### Problem
Every record should be copied exactly, and the images omitted.
============
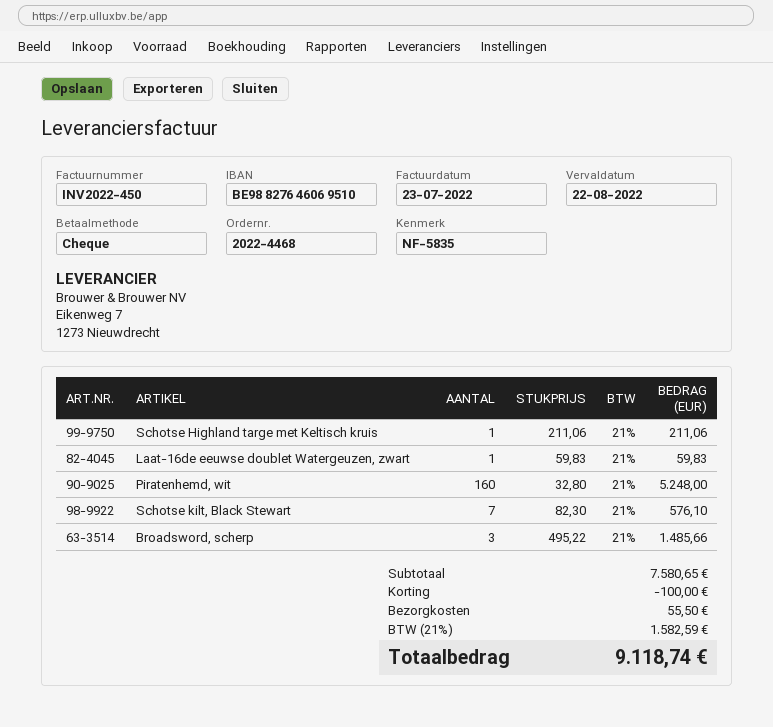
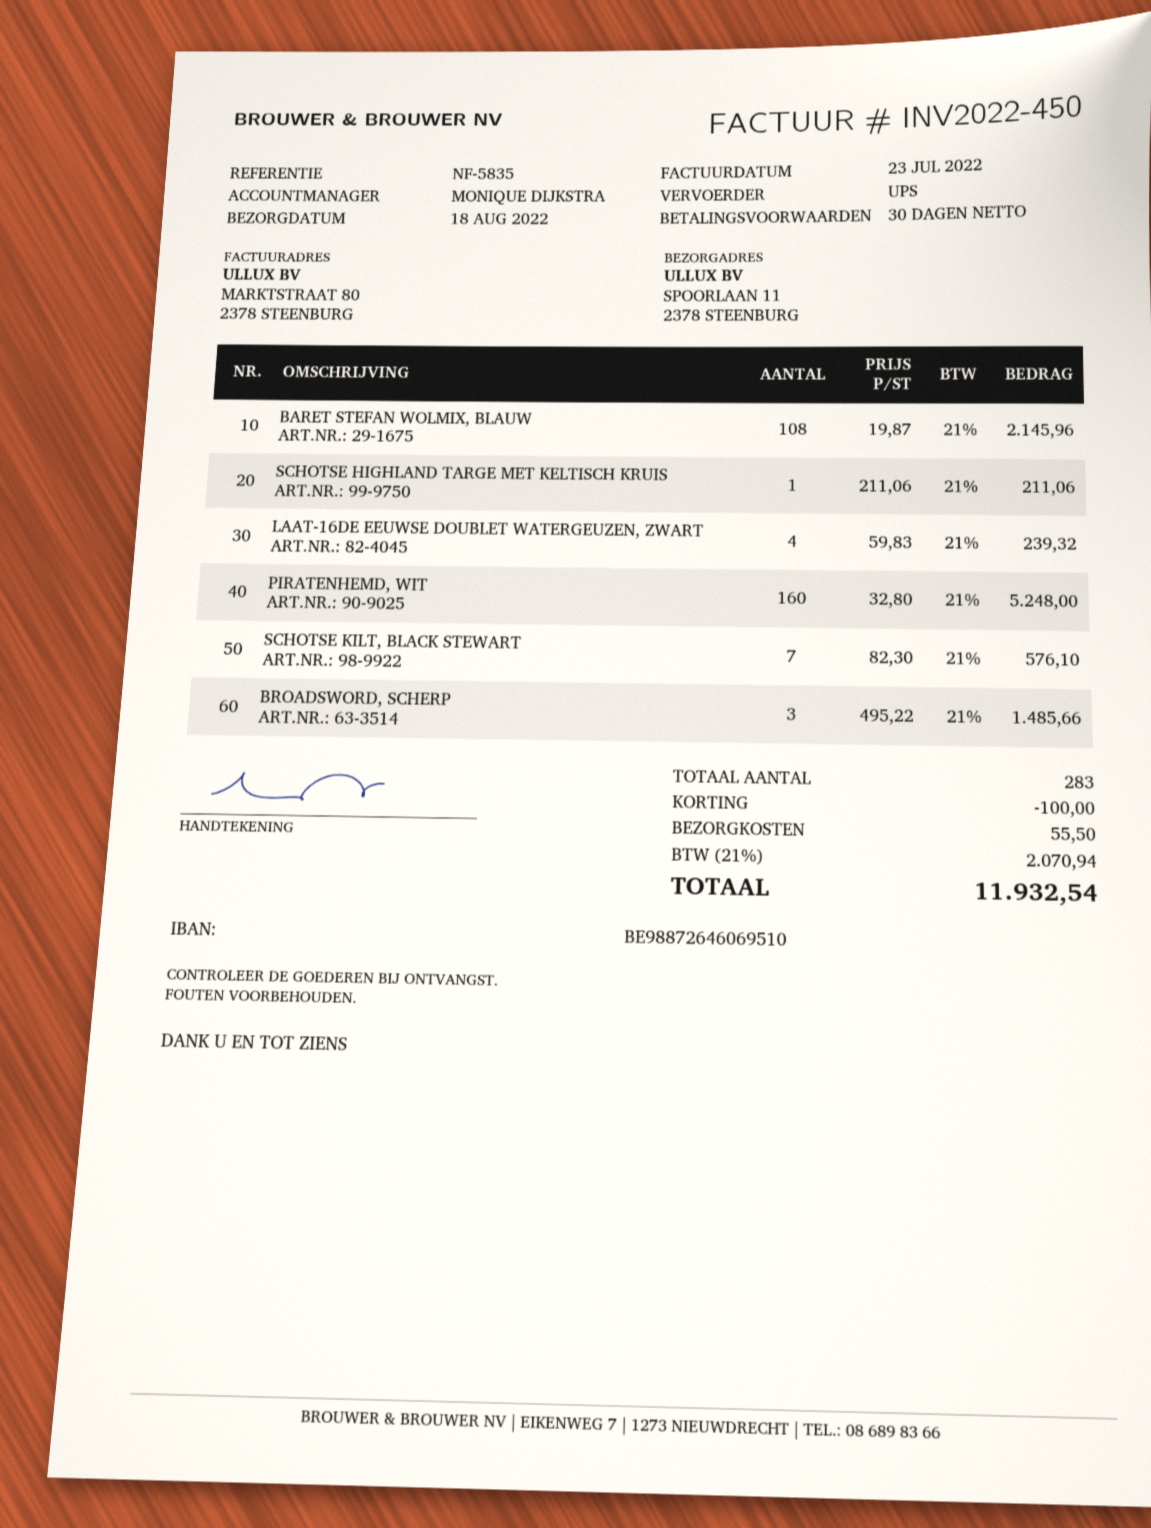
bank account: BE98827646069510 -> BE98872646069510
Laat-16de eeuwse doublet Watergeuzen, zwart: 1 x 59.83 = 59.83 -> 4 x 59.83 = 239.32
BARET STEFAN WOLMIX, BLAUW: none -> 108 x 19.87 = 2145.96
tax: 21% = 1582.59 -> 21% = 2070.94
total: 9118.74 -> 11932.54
============
### Response box
bank account: BE98827646069510 -> BE98872646069510
Laat-16de eeuwse doublet Watergeuzen, zwart: 1 x 59.83 = 59.83 -> 4 x 59.83 = 239.32
BARET STEFAN WOLMIX, BLAUW: none -> 108 x 19.87 = 2145.96
tax: 21% = 1582.59 -> 21% = 2070.94
total: 9118.74 -> 11932.54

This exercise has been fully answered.